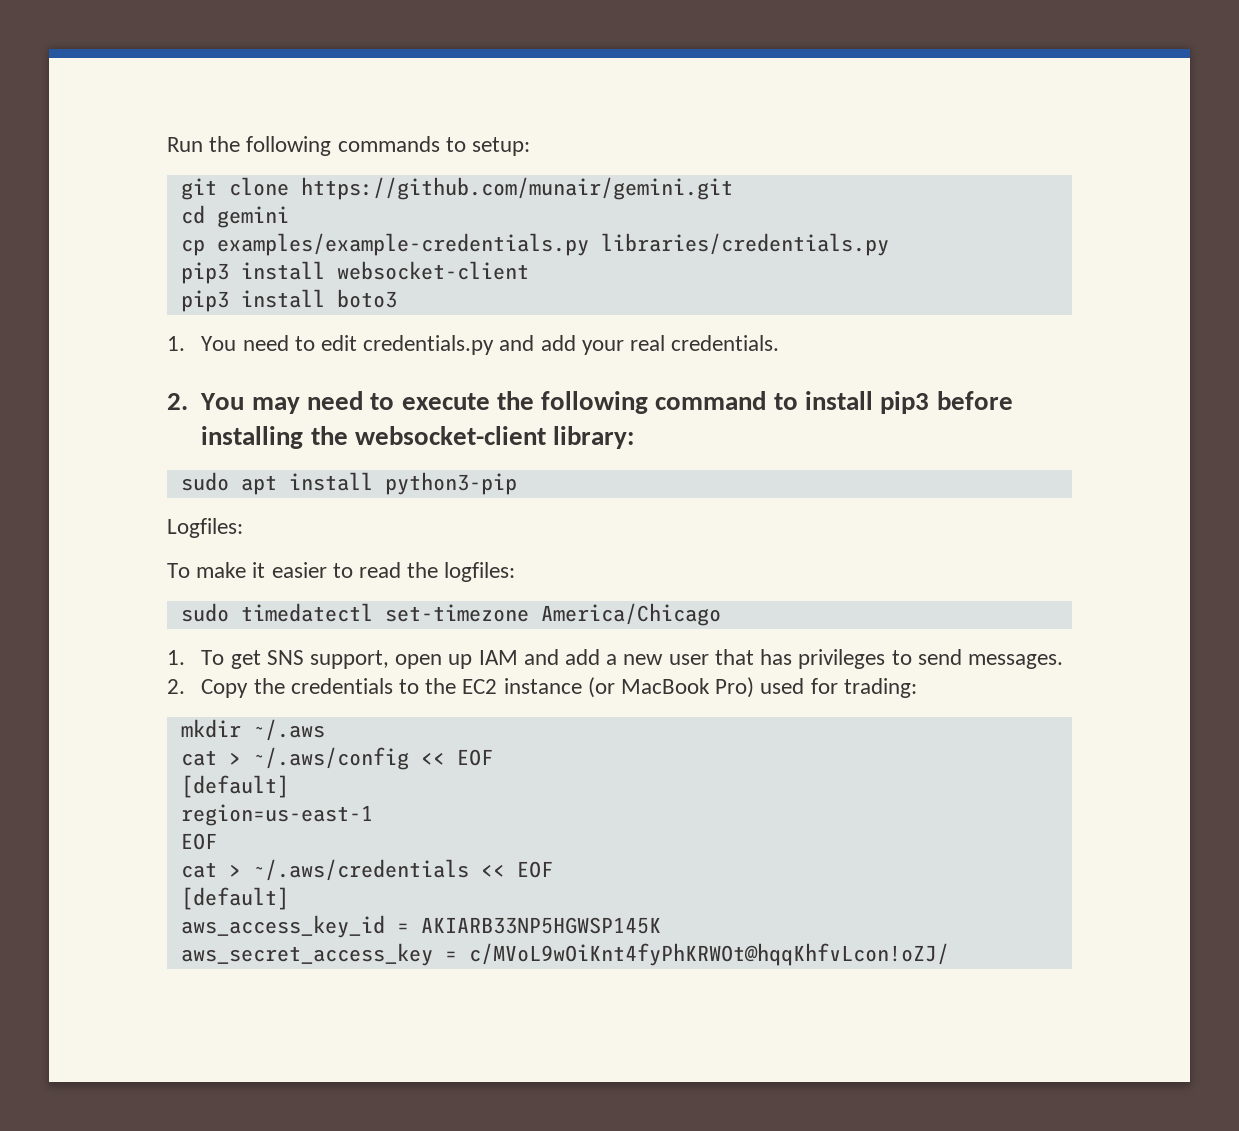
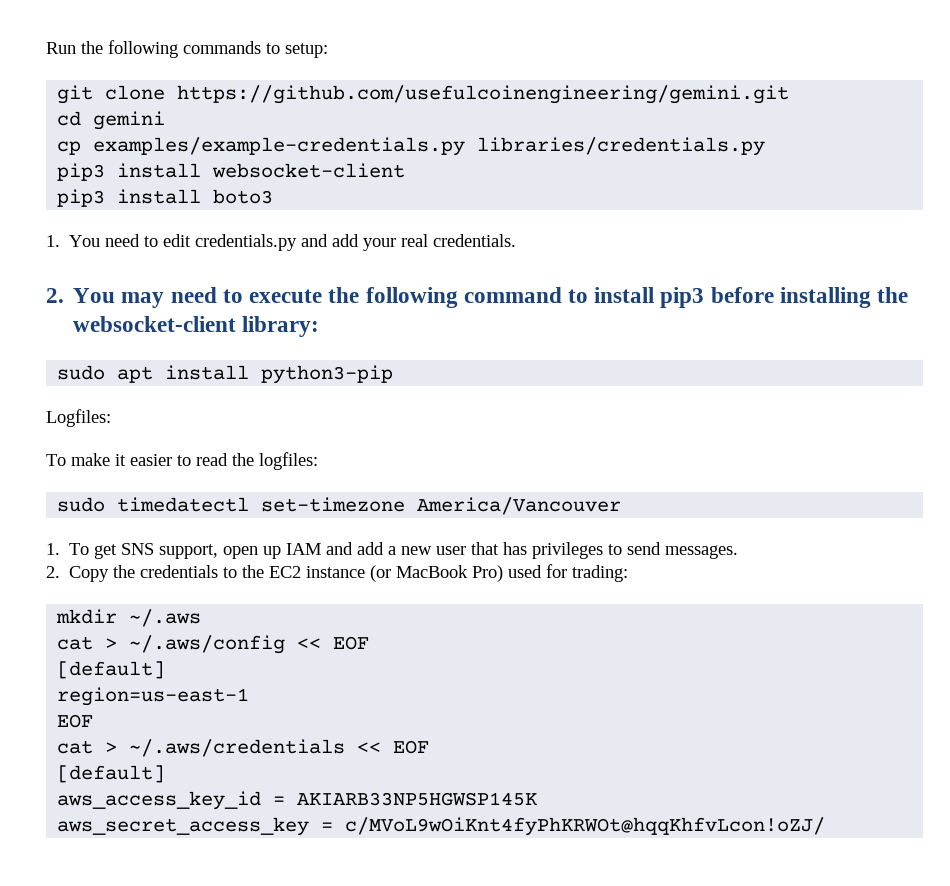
[300,177,733,200] https://github.com/munair/gemini.git -> [177,85,790,104] https://github.com/usefulcoinengineering/gemini.git
[540,603,721,626] America/Chicago -> [417,497,622,515] America/Vancouver

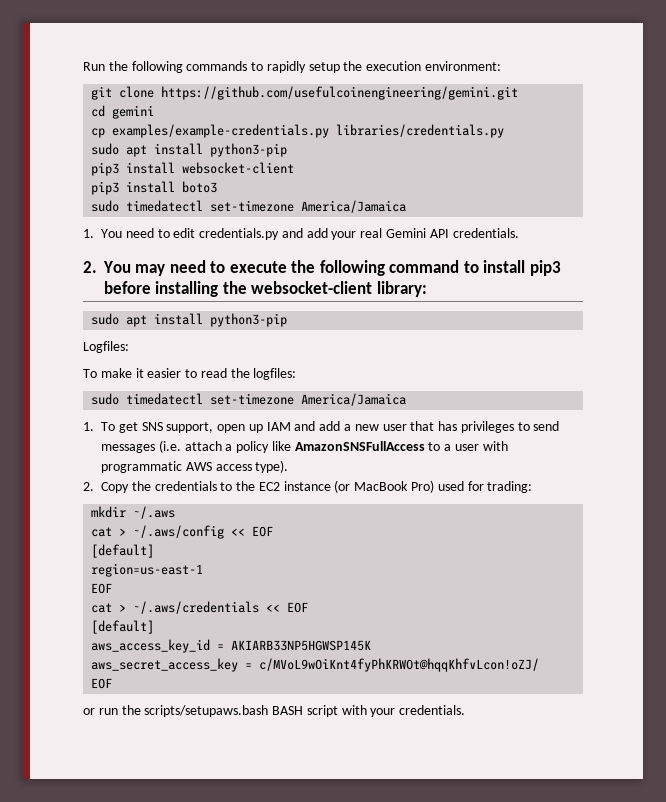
[285,43,328,58] setup: -> [266,61,502,73] rapidly setup the execution environment:
(766, 146) none -> [91,143,288,157] // sudo apt install python3-pip
(274, 196) none -> [91,200,407,213] // sudo timedatectl set-timezone America/Jamaica
(429, 240) none -> [386,228,449,238] Gemini API
[417,497,622,515] America/Vancouver -> [301,393,407,406] America/Jamaica
[665,545,739,559] messages. -> [101,440,508,453] [101,460,289,473] messages (i.e. attach a policy like AmazonSNSFullAccess to a user with programmatic AWS access type).
(826, 826) none -> [91,678,113,689] [83,705,466,717] // EOF // or run the scripts/setupaws.bash BASH script with your credentials.

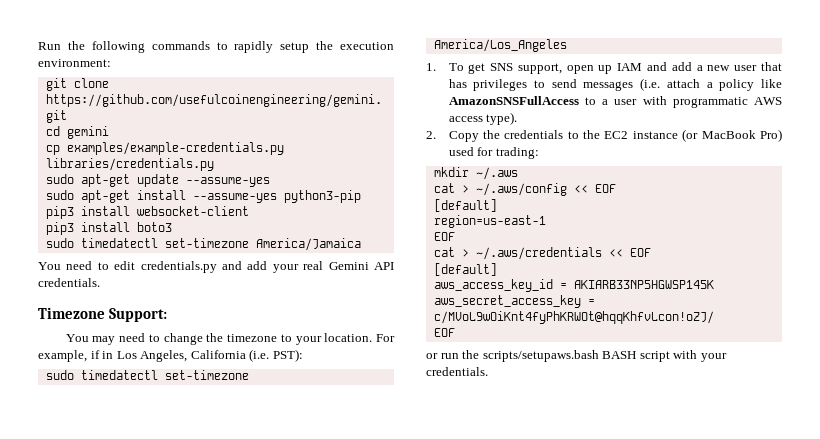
[126,143,204,157] apt install -> [80,174,270,187] [45,190,277,203] apt-get update --assume-yes // sudo apt-get install --assume-yes
[83,229,94,238] 1. -> (361, 244) none
[83,261,97,273] 2. -> [38,307,167,322] Timezone Support: //
[229,260,561,276] [104,281,427,297] [91,313,288,327] [83,341,129,353] [83,368,297,380] [91,393,407,406] execute the following command to install pip3 before installing the websocket-client library: // sudo apt install python3-pip // Logfiles: // To make it easier to read the logfiles: // sudo timedatectl set-timezone America/Jamaica -> [163,333,395,345] [38,349,303,362] [45,370,249,380] [433,39,567,52] change the timezone to your location. For example, if in Los Angeles, California (i.e. PST): // sudo timedatectl set-timezone America/Los_Angeles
.....
**EXERCISE REQUIREMENTS:**
Could you transcribe exactly the lines from the line containing "[285,43,328,58] setup: ->" through the final line of the records, both included, and nothing beyond them? The pictures should be left out.

**ANSWER:**
[285,43,328,58] setup: -> [266,61,502,73] rapidly setup the execution environment:
(766, 146) none -> [91,143,288,157] // sudo apt install python3-pip
(274, 196) none -> [91,200,407,213] // sudo timedatectl set-timezone America/Jamaica
(429, 240) none -> [386,228,449,238] Gemini API
[417,497,622,515] America/Vancouver -> [301,393,407,406] America/Jamaica
[665,545,739,559] messages. -> [101,440,508,453] [101,460,289,473] messages (i.e. attach a policy like AmazonSNSFullAccess to a user with programmatic AWS access type).
(826, 826) none -> [91,678,113,689] [83,705,466,717] // EOF // or run the scripts/setupaws.bash BASH script with your credentials.

[126,143,204,157] apt install -> [80,174,270,187] [45,190,277,203] apt-get update --assume-yes // sudo apt-get install --assume-yes
[83,229,94,238] 1. -> (361, 244) none
[83,261,97,273] 2. -> [38,307,167,322] Timezone Support: //
[229,260,561,276] [104,281,427,297] [91,313,288,327] [83,341,129,353] [83,368,297,380] [91,393,407,406] execute the following command to install pip3 before installing the websocket-client library: // sudo apt install python3-pip // Logfiles: // To make it easier to read the logfiles: // sudo timedatectl set-timezone America/Jamaica -> [163,333,395,345] [38,349,303,362] [45,370,249,380] [433,39,567,52] change the timezone to your location. For example, if in Los Angeles, California (i.e. PST): // sudo timedatectl set-timezone America/Los_Angeles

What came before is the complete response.